The impact of NBA demographics on its popularity may not be solely ascribed to racism either (although it’s surely a contributing factor, as any message board perusal on NBA player misconduct will tell you). Larry Bird notably raised controversy when he wondered whether the NBA needed white superstars to excite fan interest. Race provides a crude barometer for cultural identification, but white fans may be more interested in tuning into a sport where they feel they can identify with the participants, at least superficially.

Also unexamined in Klosterman’s article is the pervasive criticism that has surrounded NBA referees since at least the Jordan era. Even before this summer’s gambling scandal with referee Tim Donaghy, fans have often perceived referees as more meddlers in the game than arbiters of it. Stars in the league seem to play by a different set of rules, one giving them more leeway in their rebounds and reckless drives to the hoop.

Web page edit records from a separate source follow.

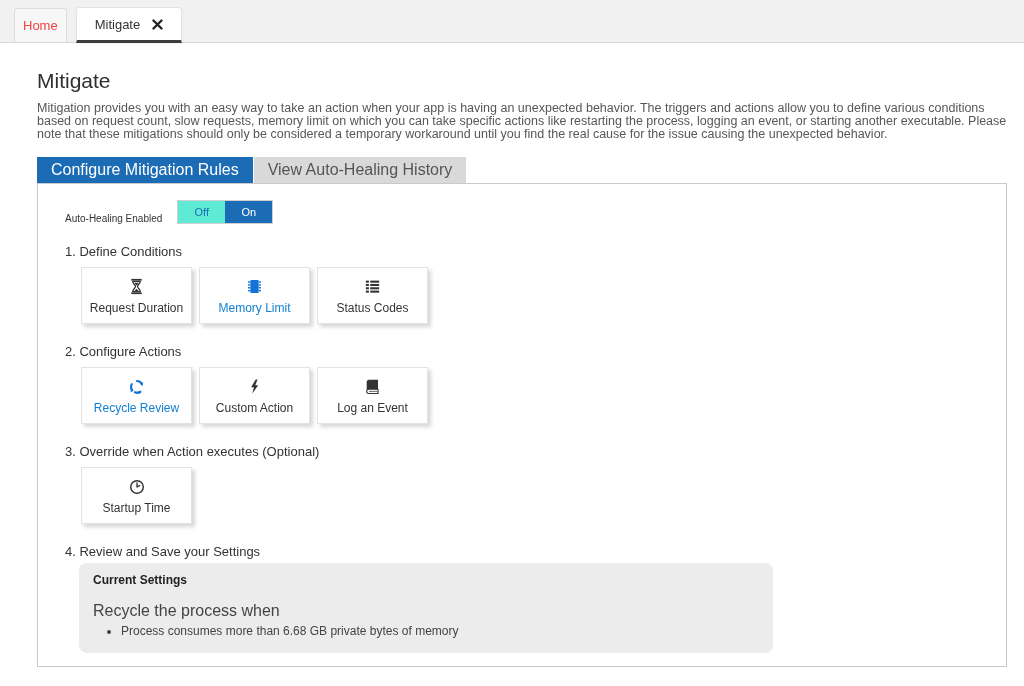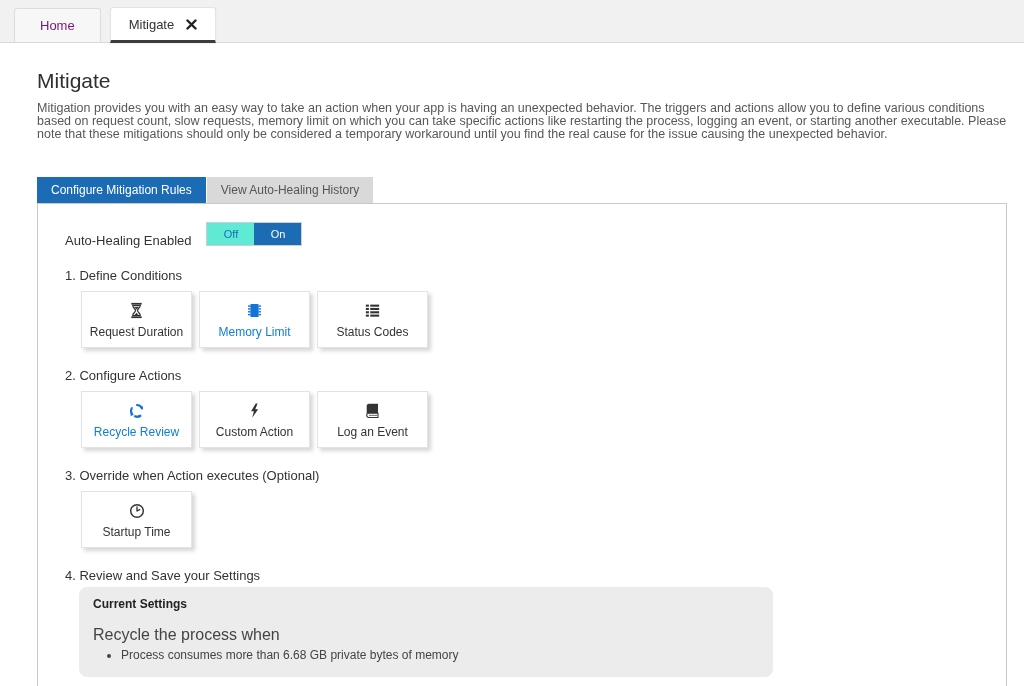--- a/index.html
+++ b/index.html
@@ -20,26 +20,26 @@
   }
   .btab {
     display: flex;
     align-items: center;
     gap: 12px;
     font-size: 13px;
     cursor: pointer;
   }
   .btab-home {
     height: 34px;
-    padding: 0 25px;
+    padding: 0 8px;
     background: #f7f7f7;
     border: 1px solid #dcdcdc;
     border-bottom: none;
     border-radius: 3px 3px 0 0;
-    color: #701a75;
+    color: #ef4444;
     margin-right: 9px;
     margin-bottom: 0px;
   }
   .btab-active {
     height: 36px;
     padding: 0 18px;
     background: #ffffff;
     border: 1px solid #e3e3e3;
     border-bottom: 3px solid #3c3c3c;
     border-radius: 3px 3px 0 0;
@@ -61,36 +61,35 @@
     line-height: 13px;
     color: #575757;
     margin-bottom: 12px;
   }
   
   .rule-tabs { display: flex; margin-top: 16px; }
   .rule-tab {
     height: 26px;
     line-height: 26px;
     padding: 0 14px;
-    font-size: 12px;
-    cursor: pointer;
-    margin-top: 20px;
+    font-size: 16px;
+    cursor: pointer;
   }
   .rule-tab.active { background: #1b6cb4; color: #ffffff; }
   .rule-tab.inactive { background: #d9d9d9; color: #555; margin-left: 1px; }
   
   .panel {
     width: 970px;
     height: 484px;
     border: 1px solid #c9c9c9;
     background: #fff;
     padding: 14px 20px 0 27px;
   }
   .autoheal-row { display: flex; align-items: center; margin-top: 2px; }
-  .autoheal-label { font-size: 13px; color: #333; margin-top: 13px; }
+  .autoheal-label { font-size: 10px; color: #333; margin-top: 13px; }
   .toggle { display: flex; margin-left: 15px; border: 1px solid #cfcfcf; }
   .toggle-btn {
     width: 47px; height: 22px;
     font-size: 11px;
     display: flex; align-items: center; justify-content: center;
     cursor: pointer;
   }
   .toggle-off { background: #5eead4; color: #1b6cb4; }
   .toggle-on  { background: #1b6cb4; color: #ffffff; }
   .section-title { font-size: 13px; color: #333; margin-top: 20px; }

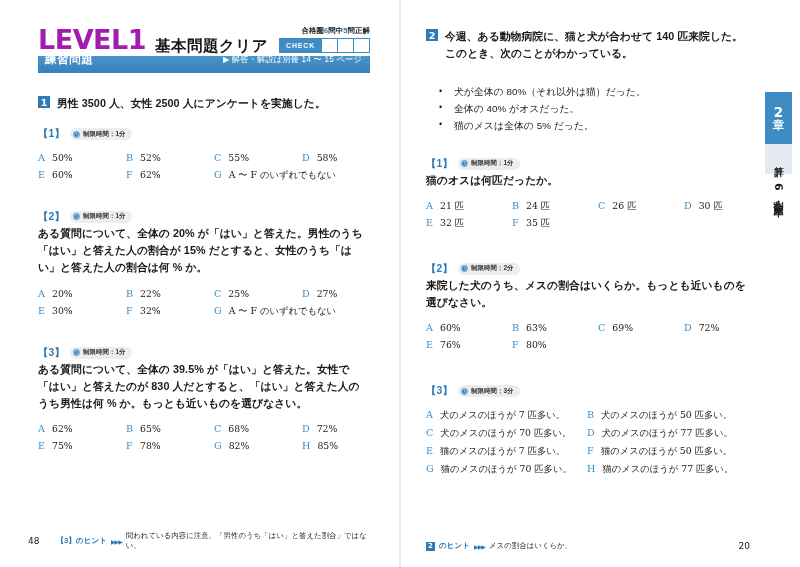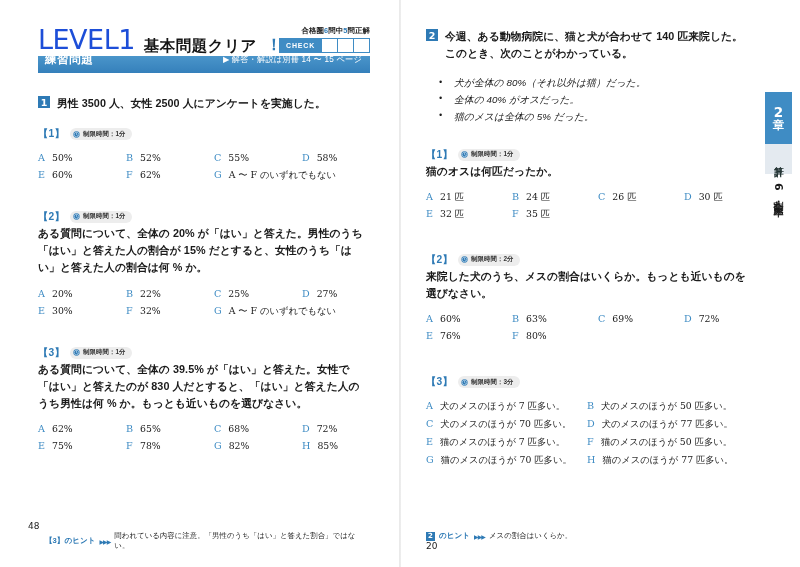--- a/index.html
+++ b/index.html
@@ -50,23 +50,23 @@
   }
   .level-row {
     display: flex;
     align-items: flex-end;
     gap: 9px;
     padding-bottom: 3px;
   }
   .level-word {
     font-family: "DejaVu Sans", sans-serif;
     font-size: 27px;
-    font-weight: normal;
+    font-weight: bold;
     letter-spacing: -0.5px;
-    color: #1d4ed8;
+    color: #a21caf;
     line-height: 1;
   }
   .level-sub {
     font-size: 15.5px;
     font-weight: bold;
     color: #141414;
     line-height: 1;
     letter-spacing: 0.5px;
   }
   .level-bang {
@@ -157,23 +157,22 @@
     margin-top: 1px;
   }
   .qhead-text {
     font-size: 10.8px;
     font-weight: bold;
     line-height: 1.58;
     letter-spacing: 0.05px;
   }
   .bullets {
     list-style: none;
-    margin: 13px 0 0 0;
+    margin: 22px 0 0 0;
     padding: 0 0 0 28px;
-    font-style: italic;
   }
   .bullets li {
     position: relative;
     font-size: 9.8px;
     line-height: 1.72;
     letter-spacing: 0.05px;
   }
   .bullets li::before {
     content: "\2022";
     position: absolute;
@@ -307,22 +306,22 @@
     font-family: "DejaVu Sans", sans-serif;
     font-size: 11px;
     display: inline-block;
   }
 
   
   .footer {
     position: absolute;
     bottom: 16px;
     display: flex;
+    align-items: center;
     font-size: 7.4px;
-    flex-direction: column;
   }
   .footer-left {
     left: 28px;
     right: 30px;
   }
   .footer-right {
     left: 26px;
     right: 50px;
   }
   .page-no {

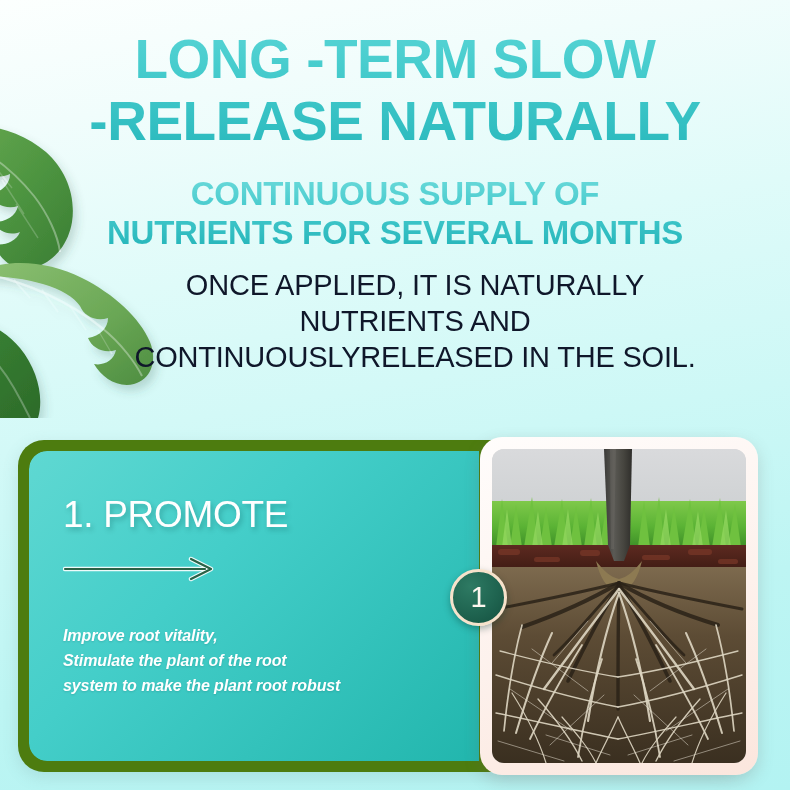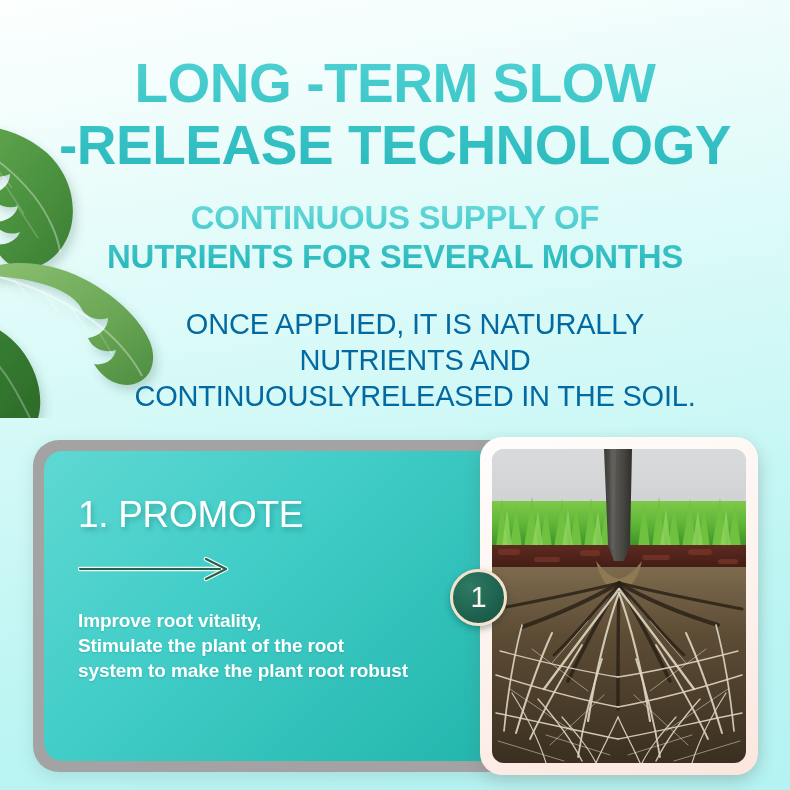--- a/index.html
+++ b/index.html
@@ -14,21 +14,21 @@
   .leaves { position:absolute; left:-46px; top:118px; width:300px; height:300px; pointer-events:none; }
 
   
   .headings { position:absolute; left:0; top:0; width:790px; text-align:center; }
 
   .title {
     font-weight:bold;
     font-size:55px;
     line-height:62px;
     letter-spacing:-0.5px;
-    padding-top:52px;
+    padding-top:28px;
     background:linear-gradient(180deg,#63d9da 0%,#48cdce 42%,#2ab9bd 100%);
     -webkit-background-clip:text;
     background-clip:text;
     color:transparent;
     -webkit-text-fill-color:transparent;
   }
   .title .line2 { display:block; }
 
   .subtitle {
     font-weight:bold;
@@ -38,35 +38,35 @@
     margin-top:22px;
     background:linear-gradient(180deg,#6ddbdb 0%,#44c9cc 48%,#22b3b8 100%);
     -webkit-background-clip:text;
     background-clip:text;
     color:transparent;
     -webkit-text-fill-color:transparent;
   }
   .subtitle .line2 { display:block; }
 
   .body-copy {
-    margin-top:30px;
+    margin-top:15px;
     font-size:29px;
     line-height:36px;
-    color:#0369a1;
+    color:#0f172a;
     letter-spacing:-0.2px;
     padding-left:40px;
   }
   .body-copy span { display:block; }
 
   
   .card-shell {
     position:absolute;
-    left:33px; top:440px;
+    left:18px; top:440px;
     width:725px; height:332px;
-    background:#a3a3a3;
+    background:#4d7c0f;
     border-radius:26px;
     box-shadow:0 5px 16px rgba(90,120,120,0.17);
   }
   .card-inner {
     position:absolute;
     left:11px; top:11px;
     width:703px; height:310px;
     border-radius:18px;
     overflow:hidden;
     display:flex;
@@ -84,27 +84,28 @@
     line-height:43px;
     font-weight:normal;
     letter-spacing:-0.3px;
     text-shadow:2px 3px 5px rgba(0,70,70,0.28);
   }
   .card-heading span { display:block; }
 
   .arrow { margin-top:20px; width:160px; height:26px; }
 
   .card-desc {
-    margin-top:26px;
+    margin-top:41px;
     color:#ffffff;
     font-weight:bold;
-    font-size:19px;
+    font-size:16px;
     line-height:25px;
     letter-spacing:-0.1px;
     text-shadow:0 1px 2px rgba(0,70,70,0.18);
+    font-style:italic;
   }
   .card-desc span { display:block; }
 
   
   .photo-frame {
     position:absolute;
     left:480px; top:437px;
     width:278px; height:338px;
     background:linear-gradient(160deg,#fffdfc 0%,#fdf1ec 55%,#fbe6dd 100%);
     border-radius:22px;
@@ -179,21 +180,21 @@
 
       <path fill="url(#lf1)" d="M-30,270 C-6,266 22,276 40,296 L42,300 L-30,300 Z"></path>
     </g>
   </svg>
 </div>
 
 <div class="headings">
 
   <h1 class="title">
     <span class="line1">LONG -TERM SLOW</span>
-    <span class="line2">-RELEASE TECHNOLOGY</span>
+    <span class="line2">-RELEASE NATURALLY</span>
   </h1>
 
   <h2 class="subtitle">
     <span class="line1">CONTINUOUS SUPPLY OF</span>
     <span class="line2">NUTRIENTS FOR SEVERAL MONTHS</span>
   </h2>
 
   <p class="body-copy">
     <span>ONCE APPLIED, IT IS NATURALLY</span>
     <span>NUTRIENTS AND</span>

The reffing of the 2006 Finals between the Mavericks and the Heat was notably lopsided, with Heat star Dwyane Wade benefiting from the referee’s largess, getting favorable (and questionable) calls on repeated drives to the basket, including 25 free throw attempts in Game 5 alone. As ESPN writer Bill Simmons said at the time, “You know it’s bad when the owner of the losing team runs out onto the floor to stare down the commissioner after the game—the last time that happened at a sporting event, Vince McMahon was involved.”

My reaction was to promise not to invest myself in the NBA playoffs again, a position I held last year with moderate success. Those playoffs brought greater officiating controversy—the Spurs went on to win the championship after a cheap foul by Robert Horry on two-time MVP Steve Nash triggered a fracas that resulted in two of the Suns best players, Amare Stoudemire and Boris Diaw, being suspended a game apiece for leaving the bench. This year will undoubtedly bring it further shady calls and blown games.

Ultimately, referee interference or incompetence (take your pick) convinces fans that the best team doesn’t necessarily win in the NBA. Sometimes instead it’s the one that flops best, or works the refs best, or has the highest-profile player. With each new incident, more and more people vow to lost interest. Unlike me, for some of them it sticks.